En cualquier caso, todos los sujetos afectados de autismo tienen algunas
características en común además del cuadro clínico:
1. Un riesgo mayor de sufrir epilepsia (Rutter, 1970; Volkmar y Nelson, 1990)
apareciendo las crisis comiciales unas veces precozmente y otras más tarde en
la pubertad o la adolescencia.
2. Mayor frecuencia de signos neurológicos leves y de alteraciones en el EEG
(Minshew et al., 1997).
3. Una asociación más frecuente que en otros trastornos psiquiátricos con
enfermedades que implican una perturbación del desarrollo del sistema
nervioso, especialmente el síndrome frágil X, la parálisis cerebral, las
alteraciones cromosómicas y los síndromes malformativos. Estas enfermedades
se dan aproximadamente en el 8% de todos los sujetos que tienen autismo
(Bolton et al., 1991; Rutter et al., 1993).
De hecho el síndrome frágil X afecta al 4% de los pacientes autistas (Dykens y
Volkmar, 1997). Se trata de varones con escaso contacto visual, retraso del lenguaje,
estereotipias y autoagresiones. Por su parte, la esclerosis tuberosa es un trastorno
autosómico dominante del que se conocen dos genes (Short et al., 1995) y cuyos
síntomas son: retraso mental, crisis comiciales, problemas dermatológicos, trastornos de
conducta y sintomatología autista.
La asociación del autismo con otro tipo de enfermedades pediátricas aún no está clara.
Es el caso de los trastornos innatos del metabolismo (Gillberg y Coleman, 1992) y de las
infecciones intrauterinas por citomegalovirus, herpes simple, y VIH (Gillberg y Coleman,
1992). Lo mismo sucede con las infecciones por el virus de la gripe sufridas por la madre
durante el embarazo. La observación de que en determinadas épocas del año nacía un
número mayor de niños con autismo hizo sospechar esta etiología (Gillberg, 1990), pero
estos datos no han sido de momento corroborados (Rutter et al., 1993).

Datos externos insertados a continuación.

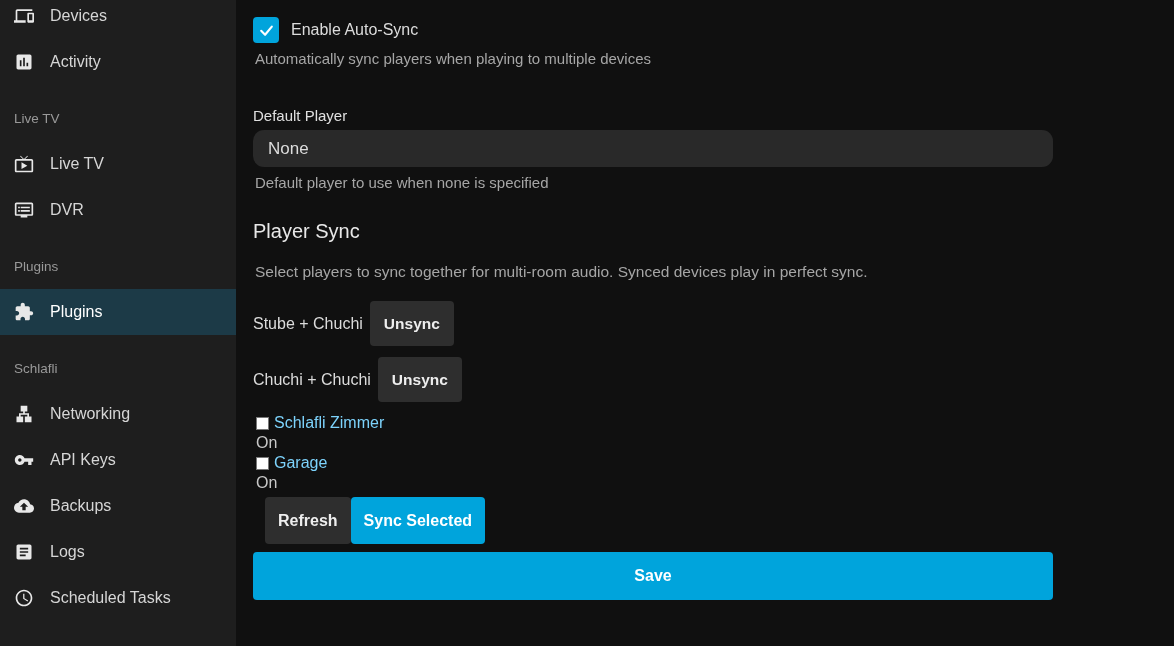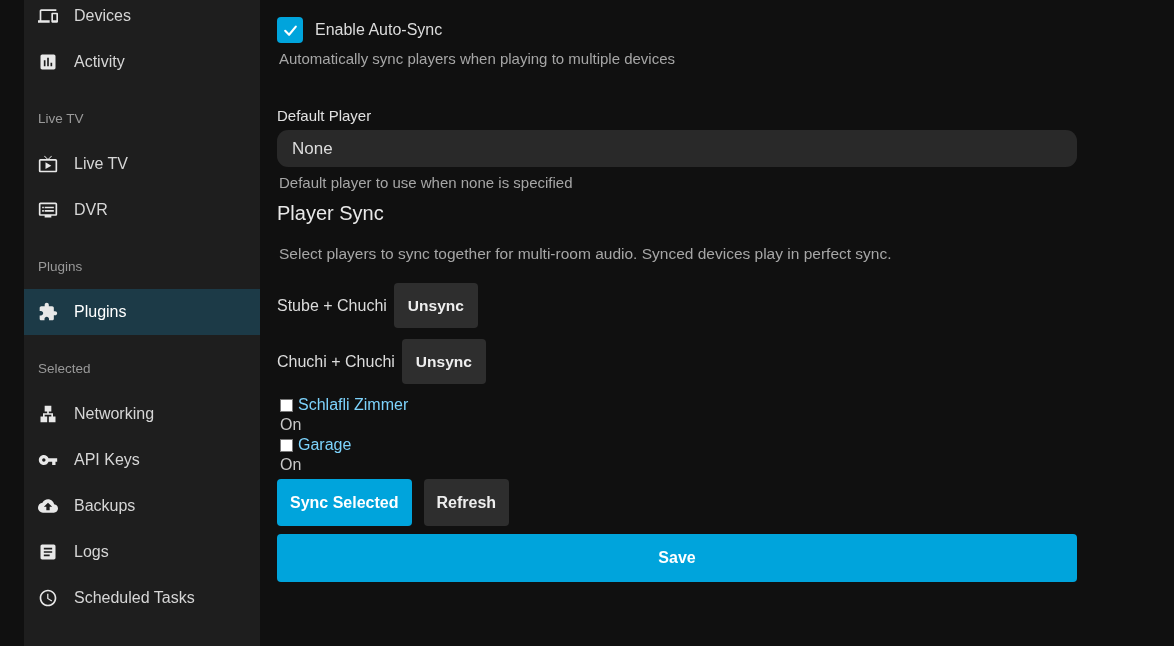"Devices" .app { padding-left: 24px -> none }
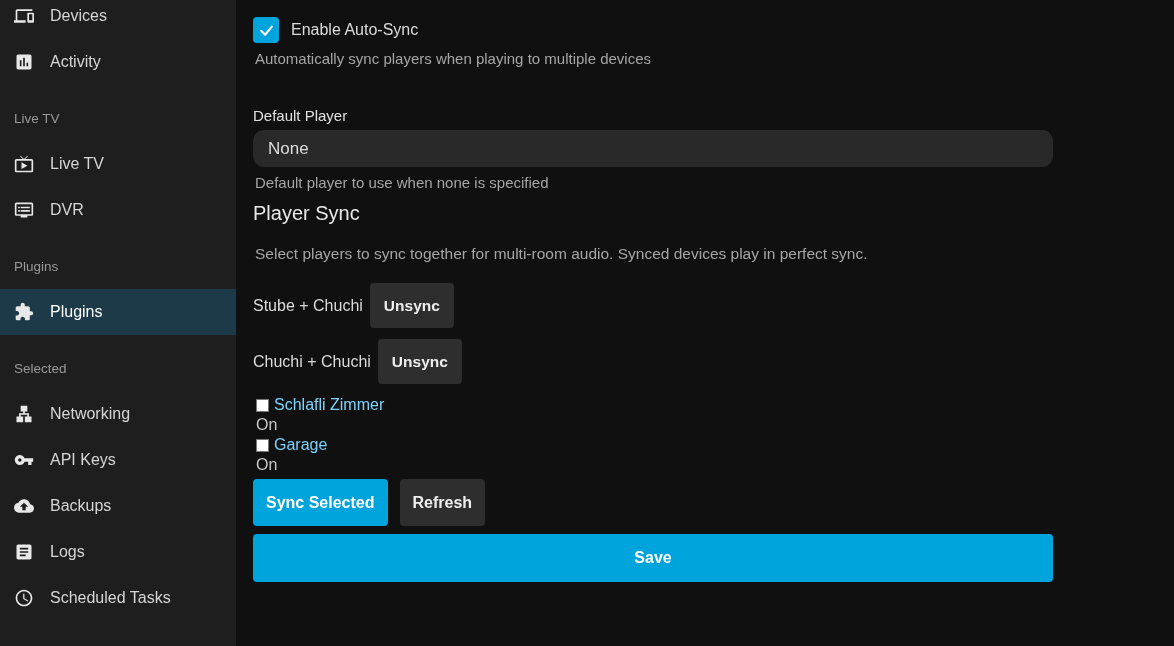"Player Sync" .section-title { margin-top: 11px -> 29px }
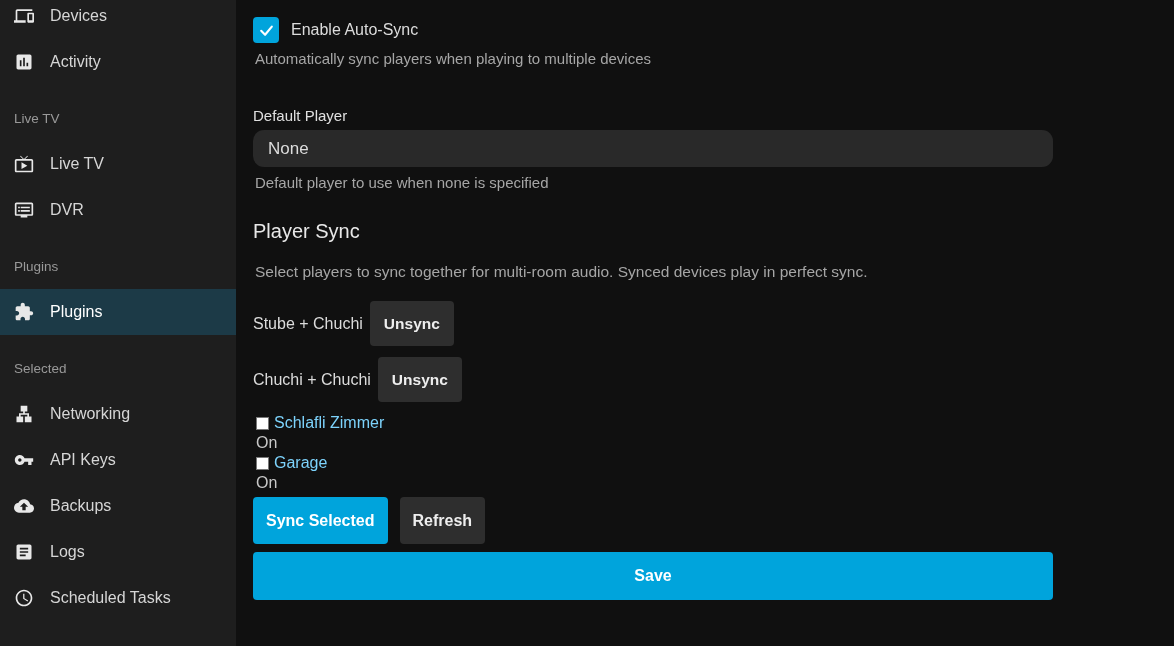"Selected" div.nav-header { text: Selected -> Schlafli }
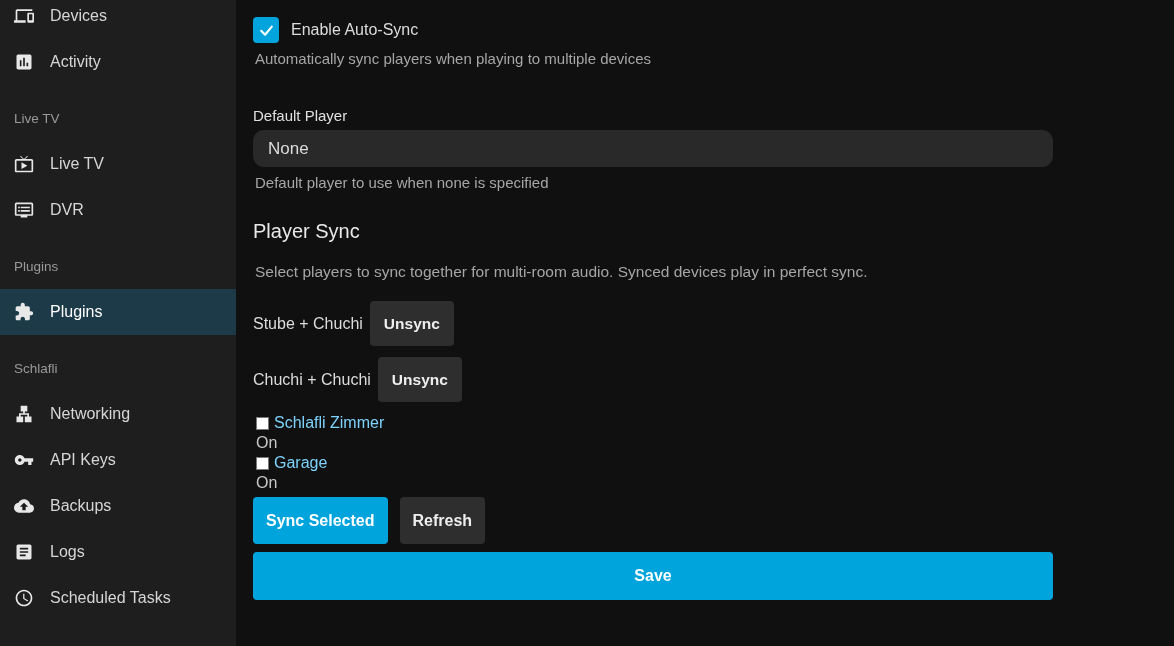"Sync Selected" button.btn { order: before "Refresh" -> after "Refresh" }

La existencia de factores anóxicos pre y perinatales como causa del autismo es otra de
las hipótesis planteadas, Las hemorragias de la madre durante el primer semestre del
embarazo, la presentación de nalgas y un test de Apgar bajo, son más frecuentes en los
niños autistas que en la población general (Mardomingo y Parra, 1991).
La acción patógena de los factores ambientales intrauterinos podría verse reforzada
por la circunstancia de que el feto estuviera ya afectado desde el punto de vista genético.
De esta forma, los factores genéticos y las agresiones ambientales sufridas por el feto
durante las etapas precoces del desarrollo serían los factores causales determinantes del
cuadro clínico del autismo. El momento cronológico en que tiene lugar la anoxia podría
contribuir además a explicar la afectación de distintas estructuras cerebrales. Así los
factores patógenos que actúan durante el tercer trimestre del embarazo y en torno al
parto, serían responsables de la disfunción de los lóbulos frontales y temporales
fundamentalmente, mientras que aquellos que intervienen durante el primer semestre se
relacionarían de modo preferente con la afectación del tronco cerebral (Gillberg, 1999).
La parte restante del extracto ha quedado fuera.